La photographe Joana Choumali vit et travaille à Abidjan, en Côte d’Ivoire. Son travail surgit de ses questionnements intérieurs. Studio, documentaire et, dernièrement, photographie brodée, tout est bon pour alimenter son univers prolifique et sensible. Elle déplie des problématiques intimes ouvrant sur des sujets qui chahutent notre époque. Cette année, l’Ivoirienne exposait à la Foire 1:54 de l’Art contemporain africain. Camille Moulonguet l’a rencontrée.
Camille Moulonguet : À quel moment as-tu commencé la série Ça va aller, présentée à 1:54 par la galerie marocaine Loft Art Gallery ?
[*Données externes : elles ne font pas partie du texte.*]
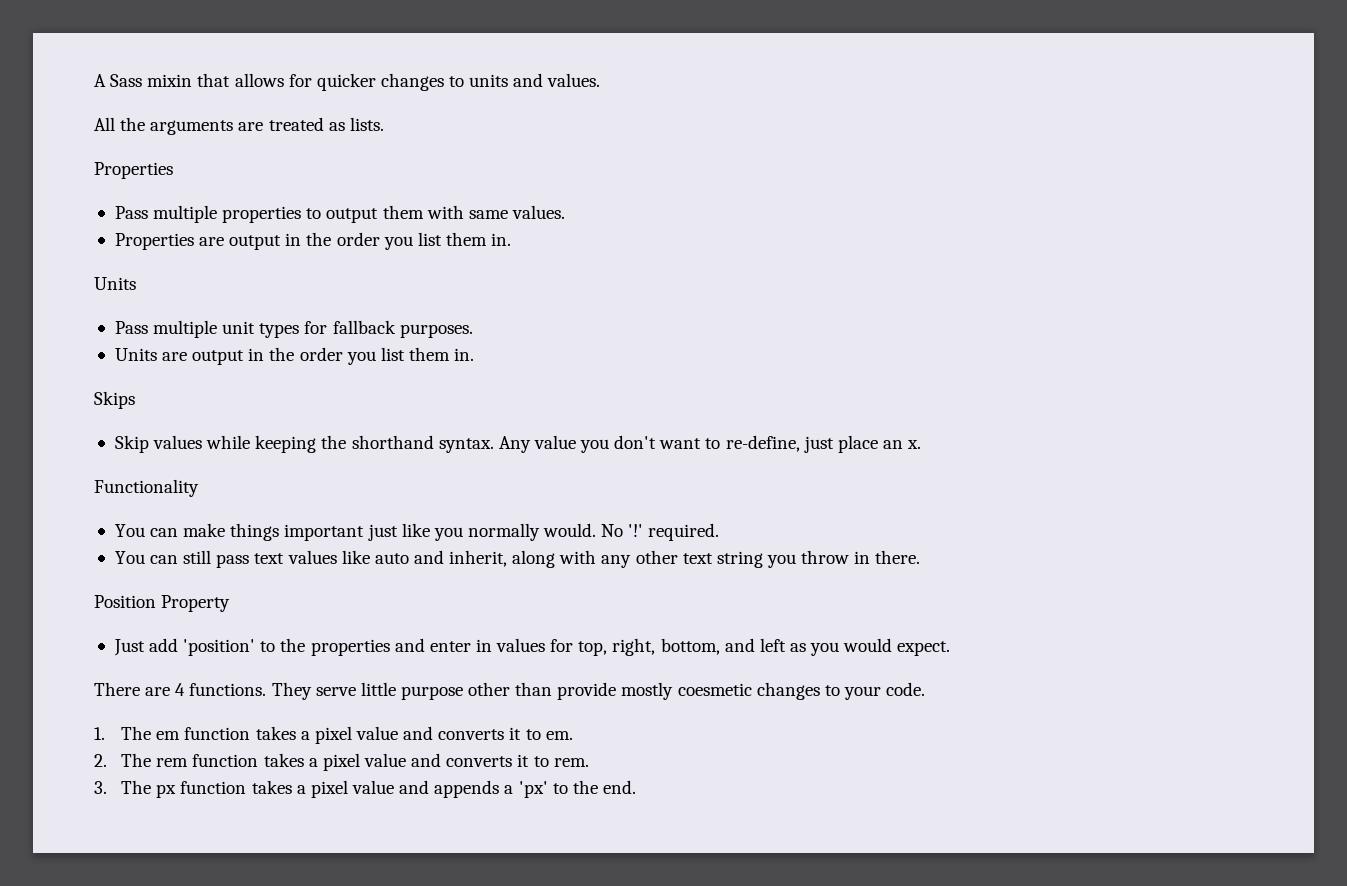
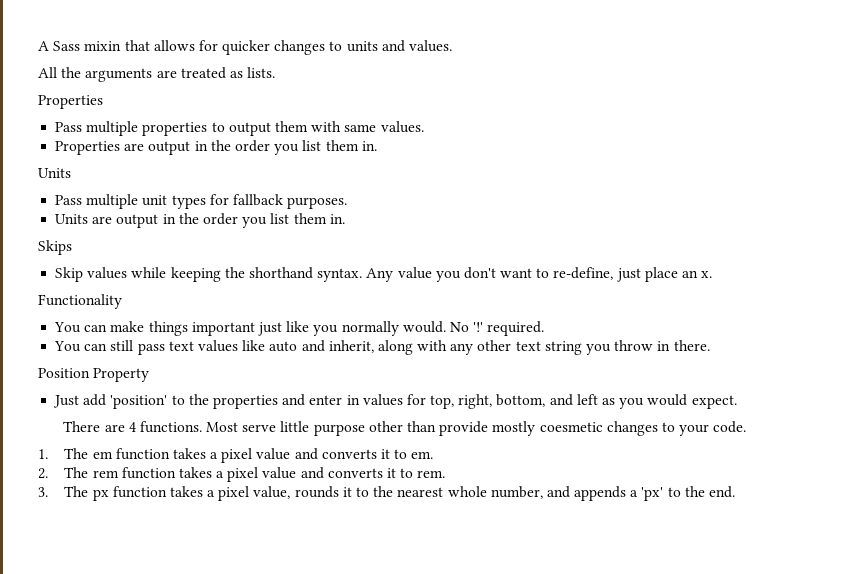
[271,682,312,700] They -> [206,422,239,432] Most
[352,780,395,794] value -> [253,486,543,499] value, rounds it to the nearest whole number,

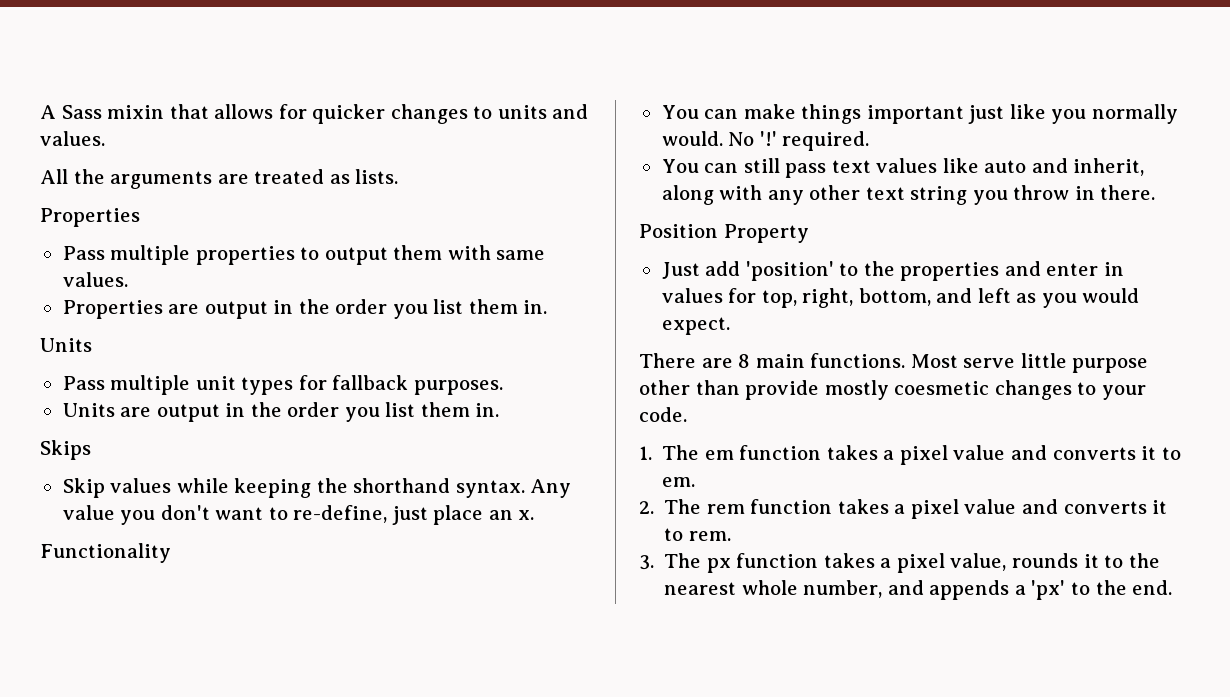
[128,422,136,432] 4 -> [738,354,805,368] 8 main

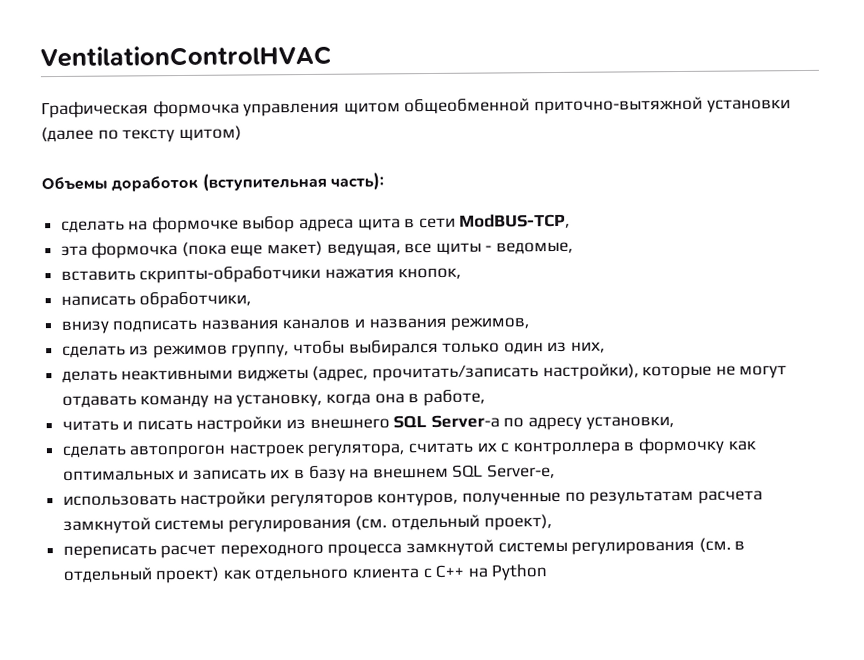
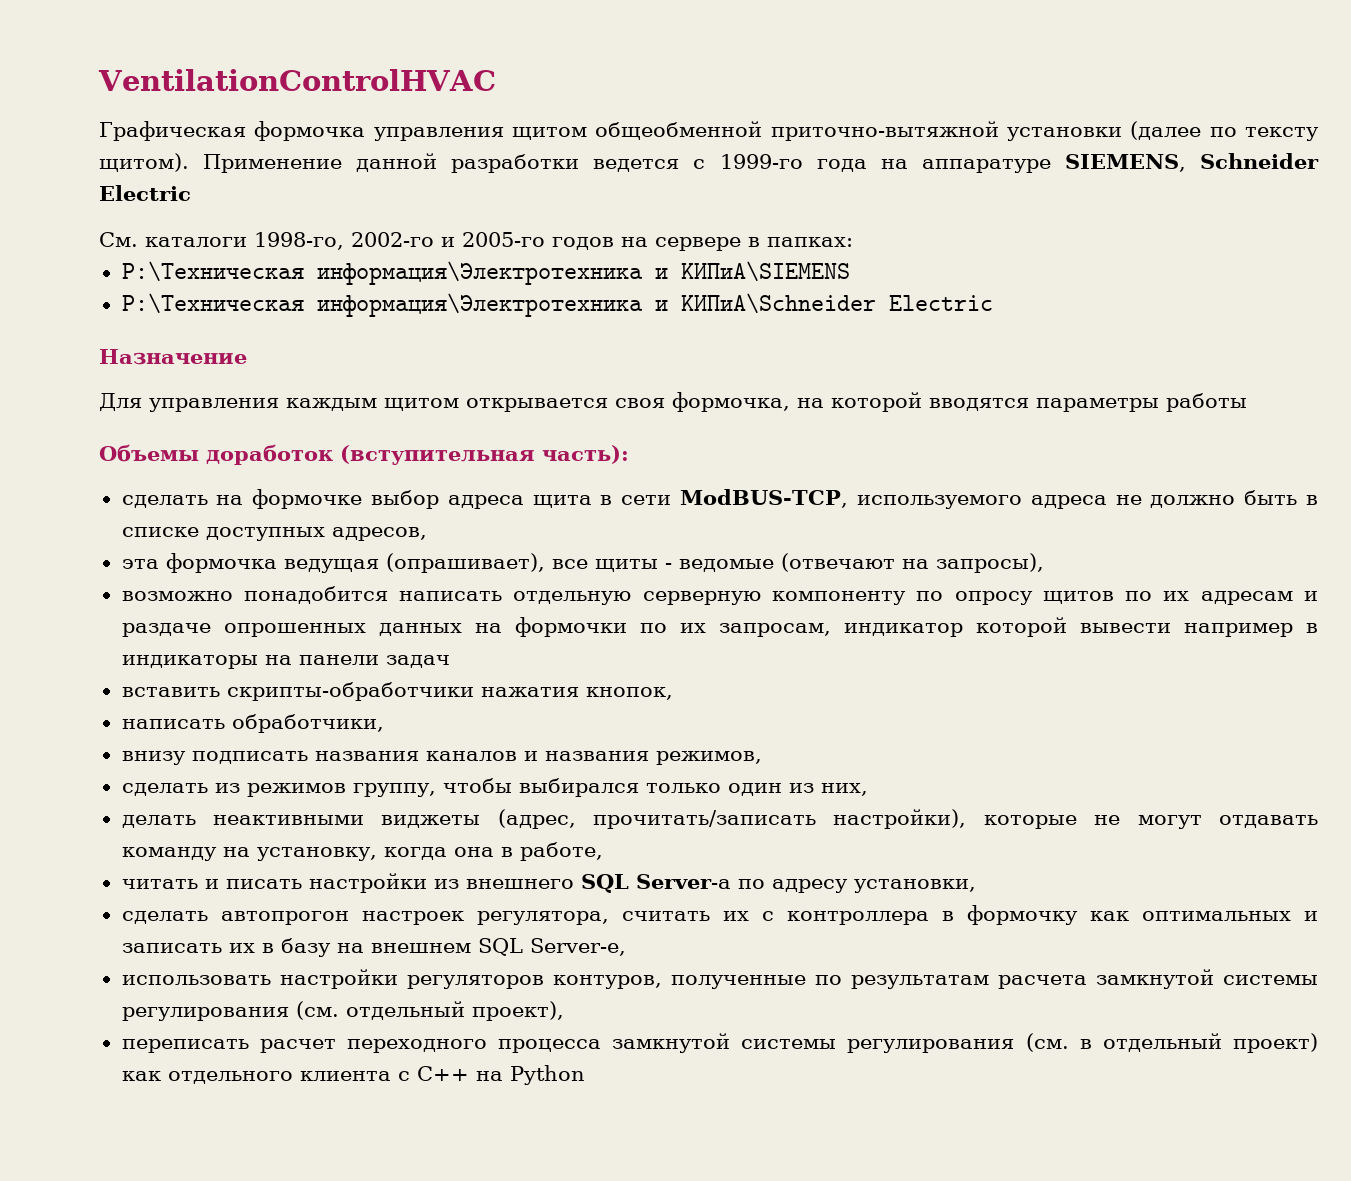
[178,125,242,142] щитом) -> [99,153,1319,173] [99,185,191,201] [99,232,853,251] [121,261,850,285] [121,293,993,317] [99,349,247,365] [99,392,1247,412] щитом). Применение данной разработки ведется с 1999-го года на аппаратуре SIEMENS, Schneider Electric // См. каталоги 1998-го, 2002-го и 2005-го годов на сервере в папках: // P:\Техническая информация\Электротехника и КИПиА\SIEMENS // P:\Техническая информация\Электротехника и КИПиА\Schneider Electric // Назначение // Для управления каждым щитом открывается своя формочка, на которой вводятся параметры работы
[60,240,574,259] // эта формочка (пока еще макет) ведущая, все щиты - ведомые, -> [856,490,1319,509] [121,527,427,541] [121,553,1044,573] [121,586,1318,605] [121,617,1318,637] [121,655,450,669] используемого адреса не должно быть в списке доступных адресов, // эта формочка ведущая (опрашивает), все щиты - ведомые (отвечают на запросы), // возможно понадобится написать отдельную серверную компоненту по опросу щитов по их адресам и раздаче опрошенных данных на формочки по их запросам, индикатор которой вывести например в индикаторы на панели задач

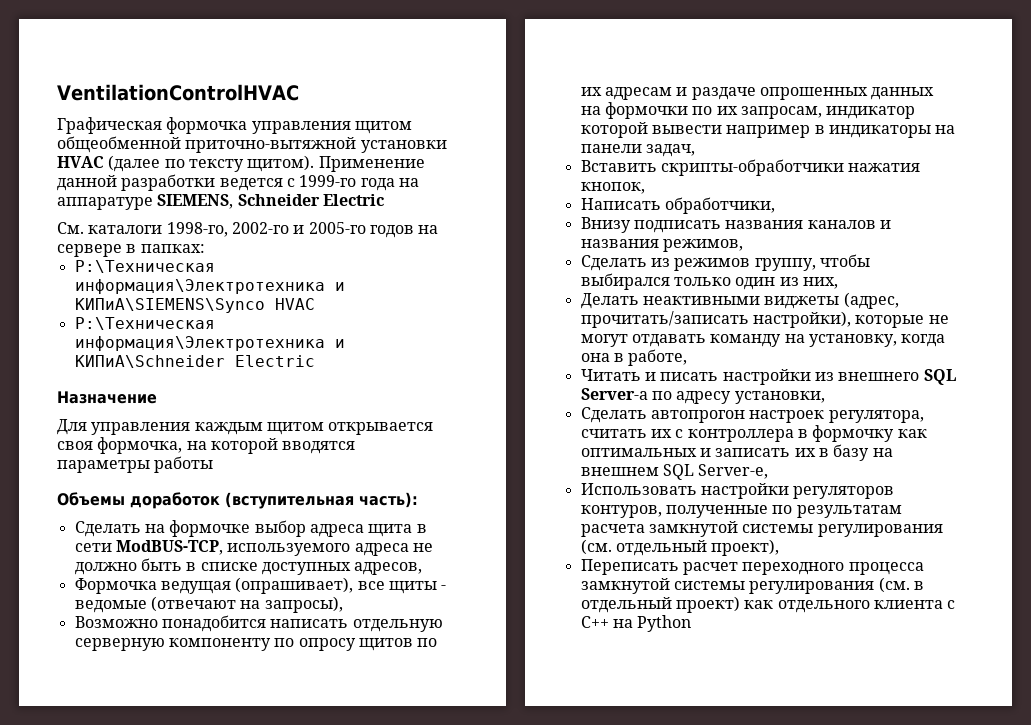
(1122, 134) none -> [57,156,104,168] HVAC
[680,261,850,282] КИПиА\SIEMENS -> [74,298,315,313] КИПиА\SIEMENS\Synco HVAC
[121,495,208,508] сделать -> [74,521,141,537] Сделать
[121,553,277,573] эта формочка -> [74,578,157,594] Формочка
[121,591,233,601] возможно -> [74,616,158,628] Возможно
[385,655,450,668] [121,687,220,697] задач // вставить -> [645,144,695,157] [580,160,657,172] задач, // Вставить
[121,719,225,729] написать -> [580,198,661,210] Написать
[121,751,186,765] внизу -> [580,217,631,233] Внизу
[121,783,208,796] сделать -> [580,255,647,271] Сделать
[121,815,196,828] делать -> [580,293,639,309] Делать
[121,879,198,889] читать -> [580,369,641,381] Читать
[121,911,208,924] сделать -> [580,407,647,423] Сделать
[121,975,271,985] использовать -> [580,483,697,495] Использовать
[121,1039,249,1053] переписать -> [580,559,679,575] Переписать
Joana Choumali : J’ai appris qu’il y avait une attaque terroriste à Abidjan quand j’étais au Maroc, en résidence. C’était en 2016. Quand je suis rentrée, plus personne n’en parlait, comme s’il ne s’était rien passé. J’ai décidé de faire des photos de la ville de Grand-Bassam, où l’attentat avait eu lieu. Je voulais faire un projet documentaire. Il y avait dans la ville une cellule d’urgence de psychiatrie gratuite destinée à aider les habitants de la ville à surmonter ce qu’ils avaient vécu. Lorsque j’ai vu les psychiatres supplier les gens de venir les voir pour pouvoir, ensuite, surmonter leurs émotions, je me rendais compte à quel point la parole était difficile. L’expression populaire « ça va aller » emportait tout sans laisser la place à l’épanchement. De manière récurrente, les personnes reçues par les psychiatres évoquaient la guerre de 2010, comme si les couches traumatiques s’amoncelaient, masquées par le traditionnel « ça va aller ».
La série ça va aller mixe la broderie à la photographie, comment en es-tu arrivée là ?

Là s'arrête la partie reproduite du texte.